**Exercise**: The following data is to be repeated exactly, its pictures excluded.

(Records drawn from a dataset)
___

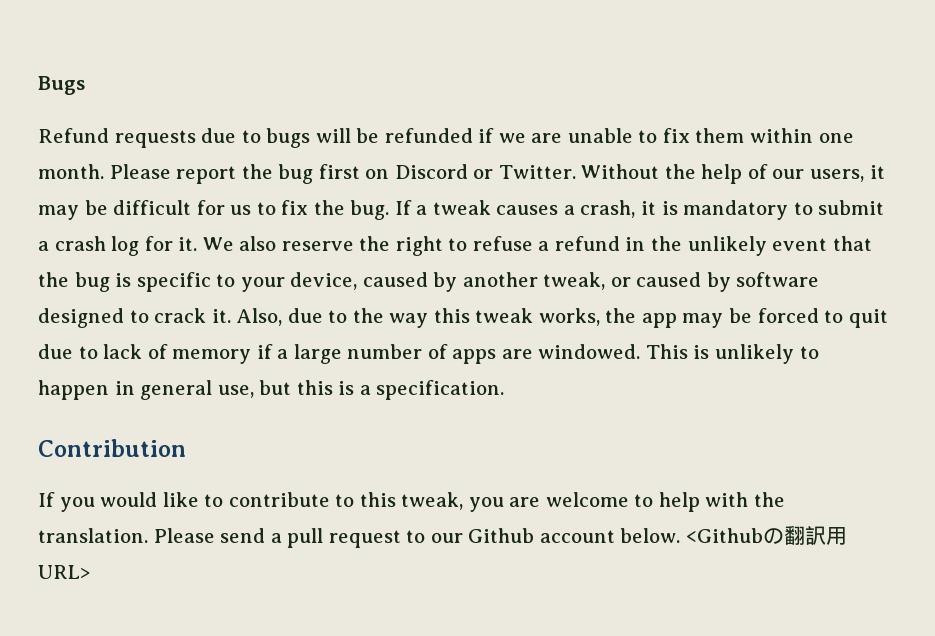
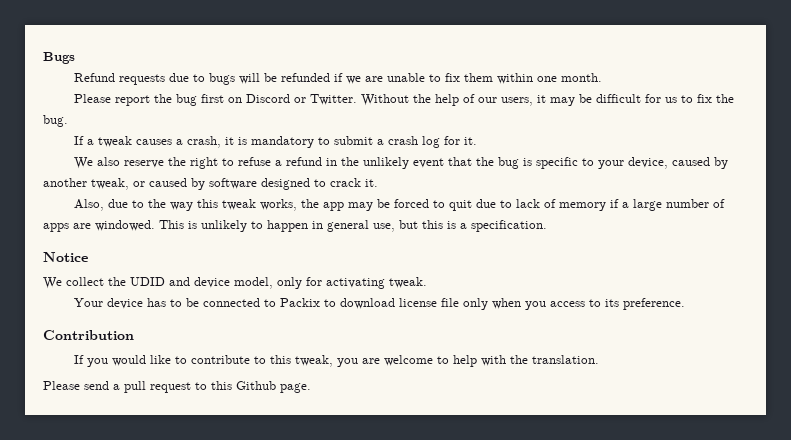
(104, 171) none -> (603, 77) //
(390, 210) none -> (68, 121) //
(198, 244) none -> (478, 141) //
(231, 316) none -> (378, 183) //
(505, 390) none -> [43,252,88,262] [43,277,427,289] [74,298,686,310] // Notice // We collect the UDID and device model, only for activating tweak. // Your device has to be connected to Packix to download license file only when you access to its preference.
(148, 535) none -> (600, 359) //
[430,526,847,545] [38,565,90,579] our Github account below. <Githubの翻訳用URL> -> [211,381,311,393] this Github page.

___

**Exercise result**:
(104, 171) none -> (603, 77) //
(390, 210) none -> (68, 121) //
(198, 244) none -> (478, 141) //
(231, 316) none -> (378, 183) //
(505, 390) none -> [43,252,88,262] [43,277,427,289] [74,298,686,310] // Notice // We collect the UDID and device model, only for activating tweak. // Your device has to be connected to Packix to download license file only when you access to its preference.
(148, 535) none -> (600, 359) //
[430,526,847,545] [38,565,90,579] our Github account below. <Githubの翻訳用URL> -> [211,381,311,393] this Github page.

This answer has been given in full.